BCCI, IPL and Mumbai Cricket Association's headquarter, Cricket centre is situated in the premises of this stadium.

The stadium now has a capacity of 33,108, following renovations for the 2011 Cricket World Cup. Before the upgrade, the capacity was approximately 45,000. By playing field area, it is one the smallest cricket grounds in the world.

Many old cricket clubs are situated near Wankhede such as Hindu Gymkhana, Parsi Gymkhana and Cricket Club of India with their respective historic grounds.

The stadium has been host to numerous high-profile cricket matches in the past, most notably the 2011 Cricket World Cup Final, in which India defeated Sri Lanka and became the first country to win the cricket world cup on home soil. The stadium played host to the last match of Sachin Tendulkar's international career. Additionally, it hosted many matches during the 1996 and 2011 Cricket World Cups. The stadium also played host to the match in which Ravi Shastri hit six sixes in an over of Tilak Raj.

History  
Early years

Mumbai has seen Test matches played at three different grounds. The Mumbai Gymkhana ground hosted the first-ever Test in India, in 1933–34 against England. After World War II, the Cricket Club of India Ltd's Brabourne Stadium – the second ground of the city – was used for 17 Tests. The Wankhede Stadium was built after disputes between the Cricket Club of India, which owns the Brabourne Stadium, and the Bombay Cricket Association (now Mumbai Cricket Association) over the allocation of tickets for cricket matches. This became severe after the Test between India and England in 1973. At the initiative of S. K. Wankhede, a politician and the secretary of the Mumbai Cricket Association, BCA built the new stadium in South Bombay (now South Mumbai) near the Churchgate station. It was built in approx. 13 months and opened in time for the final Test between India and the West Indies in 1975. Since then the Wankhede stadium has taken over from Brabourne Stadium as the main cricketing venue in the city.  It was named after Wankhede in 1974.

The Wankhede stadium staged its first Test in the 1974–75 season when the West Indies toured India. Clive Lloyd scored an unbeaten 242 and in Pataudi's last hurrah, India lost by 201 runs. The Test also featured a crowd disturbance after a fan who rushed onto the ground to greet Lloyd was treated roughly by the police. India's first victory here was posted against the New Zealand two seasons later. The stadium has been a witness to great innings like Sunil Gavaskar's 205 against the West Indies and Alvin Kallicharan's 187 in the same game in the 1978–79 series and all-round heroics like Ian Botham's century and thirteen wickets in the Jubilee Test in 1979–80, which England won by ten wickets.
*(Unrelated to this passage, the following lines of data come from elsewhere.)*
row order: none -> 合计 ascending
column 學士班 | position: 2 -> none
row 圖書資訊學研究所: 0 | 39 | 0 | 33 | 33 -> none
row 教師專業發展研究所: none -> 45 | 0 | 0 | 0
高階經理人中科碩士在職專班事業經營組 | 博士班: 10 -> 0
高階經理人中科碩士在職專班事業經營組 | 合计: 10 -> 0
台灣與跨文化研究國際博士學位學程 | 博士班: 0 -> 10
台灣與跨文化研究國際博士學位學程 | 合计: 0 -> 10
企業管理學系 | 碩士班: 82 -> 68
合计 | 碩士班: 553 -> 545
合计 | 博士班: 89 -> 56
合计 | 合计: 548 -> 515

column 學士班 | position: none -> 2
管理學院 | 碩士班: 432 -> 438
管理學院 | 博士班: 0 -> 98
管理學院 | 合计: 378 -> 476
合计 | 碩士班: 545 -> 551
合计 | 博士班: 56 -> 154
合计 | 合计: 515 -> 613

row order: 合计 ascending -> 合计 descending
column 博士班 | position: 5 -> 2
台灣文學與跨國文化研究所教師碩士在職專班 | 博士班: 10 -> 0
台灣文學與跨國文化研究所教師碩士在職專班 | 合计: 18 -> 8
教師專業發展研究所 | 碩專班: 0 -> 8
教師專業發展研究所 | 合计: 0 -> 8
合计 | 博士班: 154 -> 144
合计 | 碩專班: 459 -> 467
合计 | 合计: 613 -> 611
The highest score by an Indian at the Wankhede Stadium is Virat Kohli's 235 against England in 2016–17. Incidentally Ravi Shastri's six sixes in an over off Baroda's Tilak Raj in Ranji Trophy, en route to the fastest double-hundred in first-class cricket were recorded on this ground in 1984–85. His unbeaten 200 in 113 minutes off 123 balls with 13 fours and 13 sixes at this ground is the fastest double century in first-class cricket since the 2017–18 season when Shafiqullah Shafaq scored a double century in 89 balls.

Reconstruction 

The Wankhede Stadium was built in 1975 and the first Test match played was between India and West Indies from 23 to 28 January 1975. The Stadium was built at a time when only Test Matches were played and with the advent of One Day, Cricket and Twenty 20 Cricket, the demands of a Stadium from a spectator's point of view have totally changed.
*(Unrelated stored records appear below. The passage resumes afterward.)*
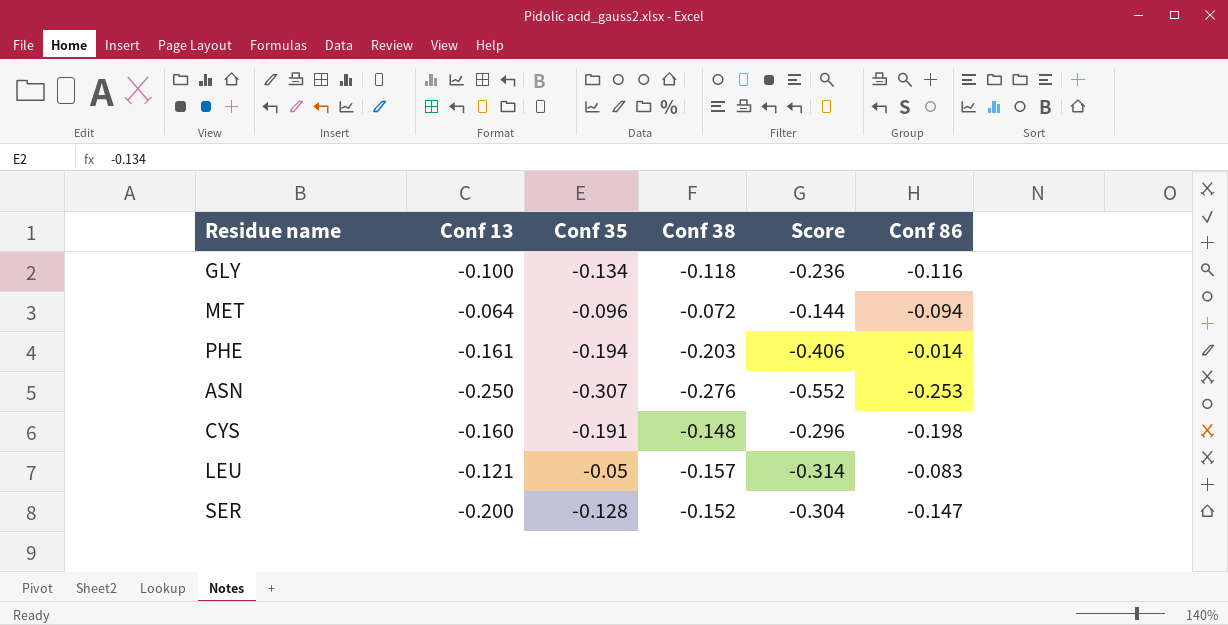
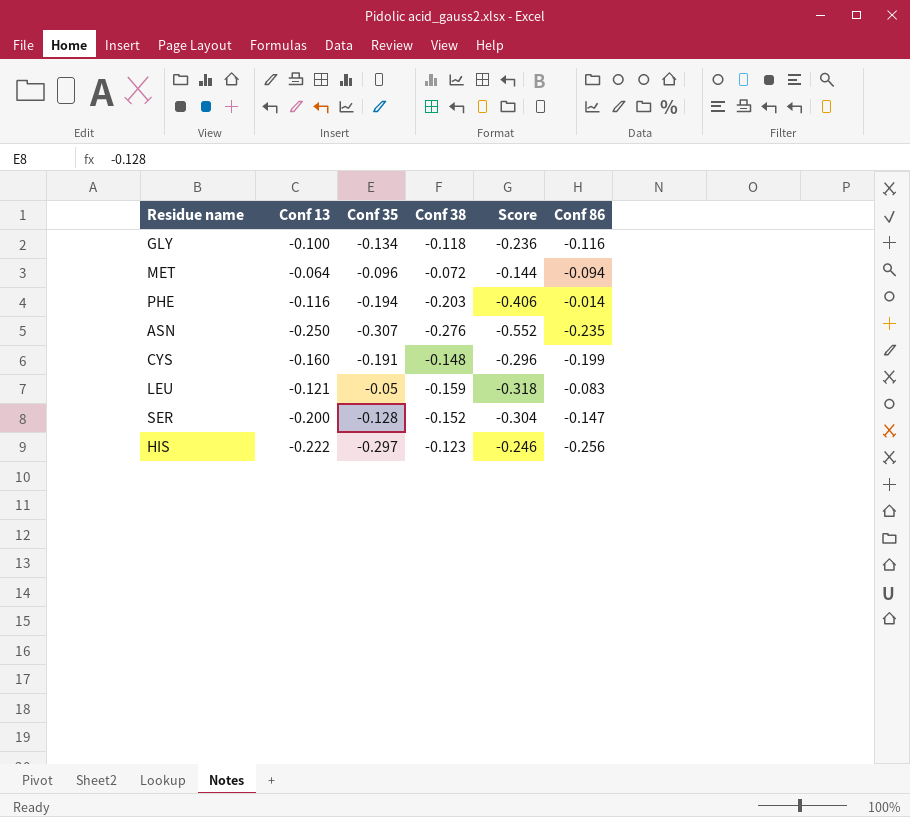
PHE | Conf 13: -0.161 -> -0.116
ASN | Conf 86: -0.253 -> -0.235
CYS | Conf 86: -0.198 -> -0.199
LEU | Conf 38: -0.157 -> -0.159
LEU | Score: -0.314 -> -0.318
row HIS: none -> -0.222 | -0.297 | -0.123 | -0.246 | -0.256

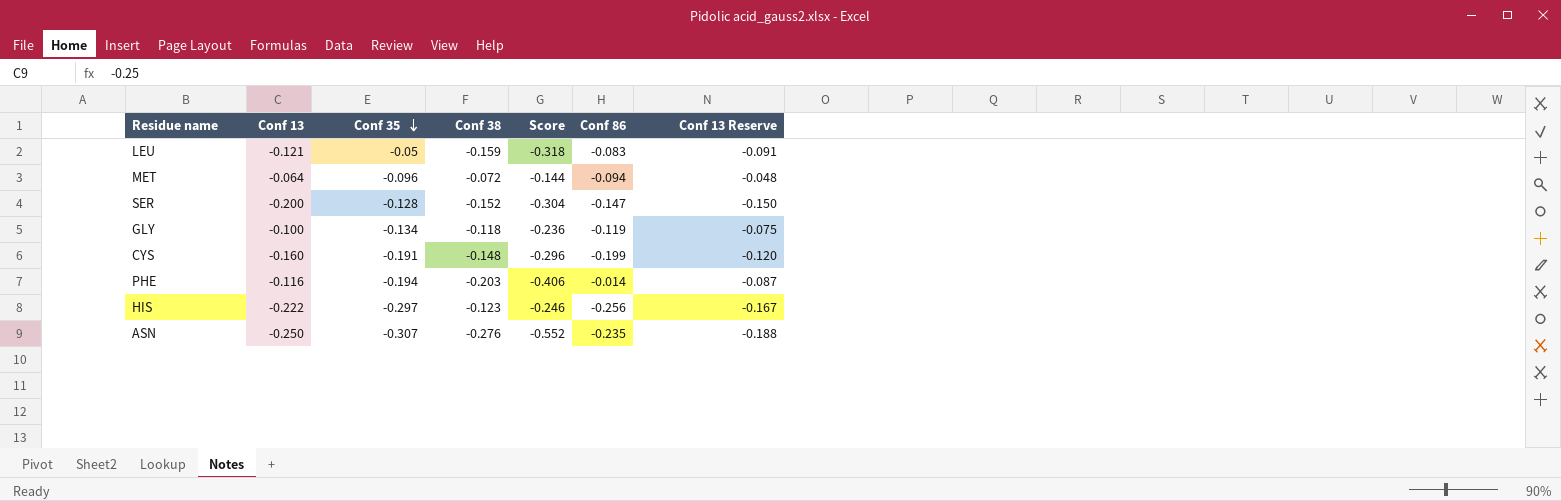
row order: none -> Conf 35 descending
column Conf 13 Reserve | formula: none -> [Conf 13] * 0.75
GLY | Conf 86: -0.116 -> -0.119

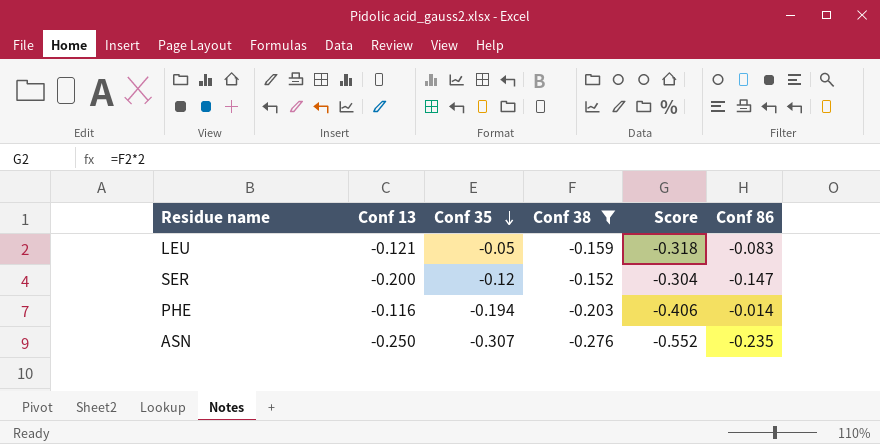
filter: none -> Conf 38 <= -0.152
column Conf 13 Reserve | formula: [Conf 13] * 0.75 -> none
SER | Conf 35: -0.128 -> -0.12

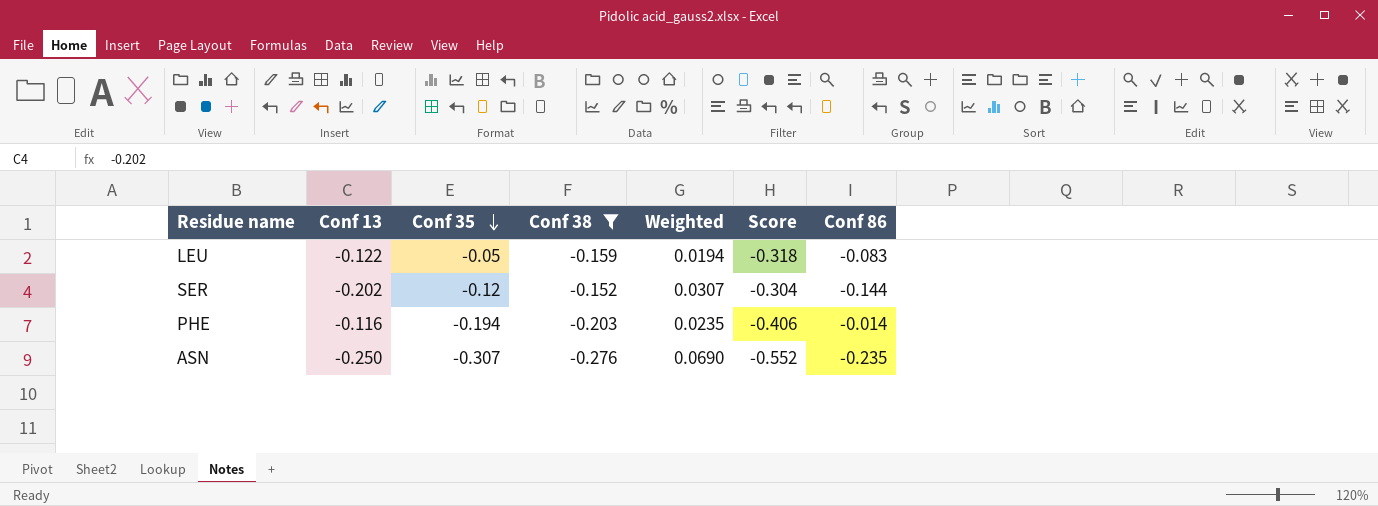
column Weighted | formula: none -> [Conf 13] * [Conf 38]
LEU | Conf 13: -0.121 -> -0.122
SER | Conf 13: -0.200 -> -0.202
SER | Conf 86: -0.147 -> -0.144

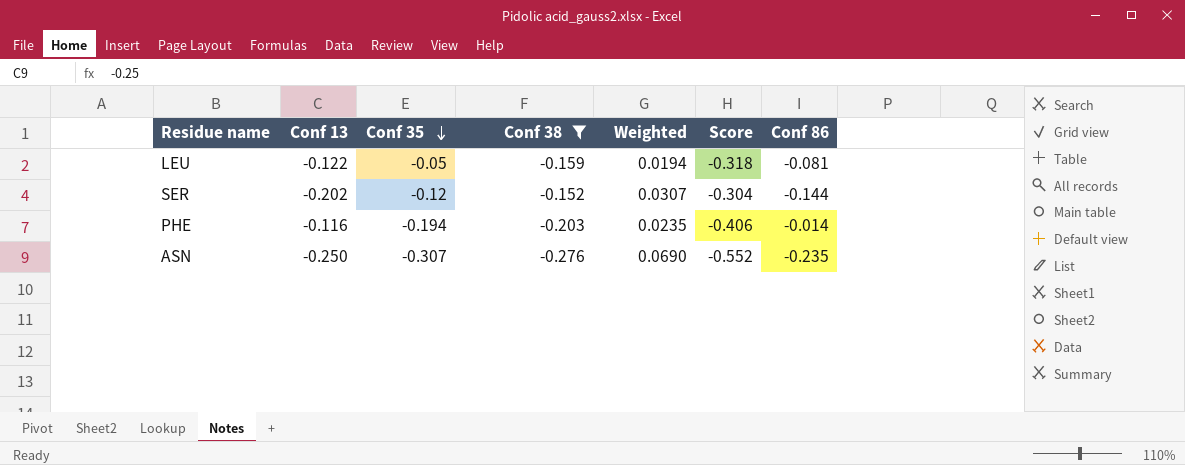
LEU | Conf 86: -0.083 -> -0.081

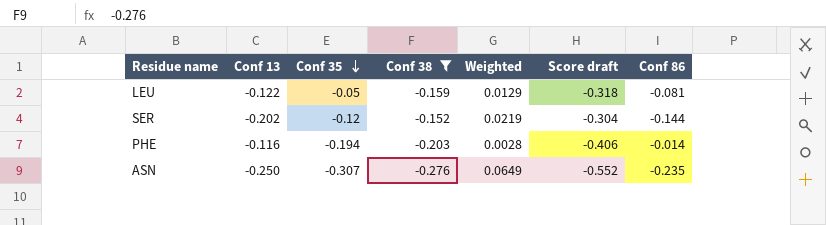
column Weighted | formula: [Conf 13] * [Conf 38] -> [Conf 38] * [Conf 86]
column name: Score -> Score draft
Since ICC World Cup Cricket 2011 was to be hosted by India, Bangladesh, and Sri Lanka, and Mumbai was selected to host the final, it was decided to redevelop the Wankhede Stadium to suit the modern facilities and comfort of spectators.

The Managing Committee invited presentations from reputed Architects and shortlisted M/s. P.K. Das & Associates and M/s. Shashi Prabhu & Associates to jointly draw up a project for the redevelopment of the Wankhede Stadium. While redeveloping the Stadium, major changes were at the North end and the South end with better facilities for the spectators in terms of bucket seating, a large number of toilets, and food courts.

While MCA undertook the redevelopment of Wankhede Stadium, the ground was not available for domestic and international cricket until February 2011. In order to ensure that MCA did not miss out on the turn of Test and ODI matches and also to develop a healthy working relationship with the Cricket Club of India.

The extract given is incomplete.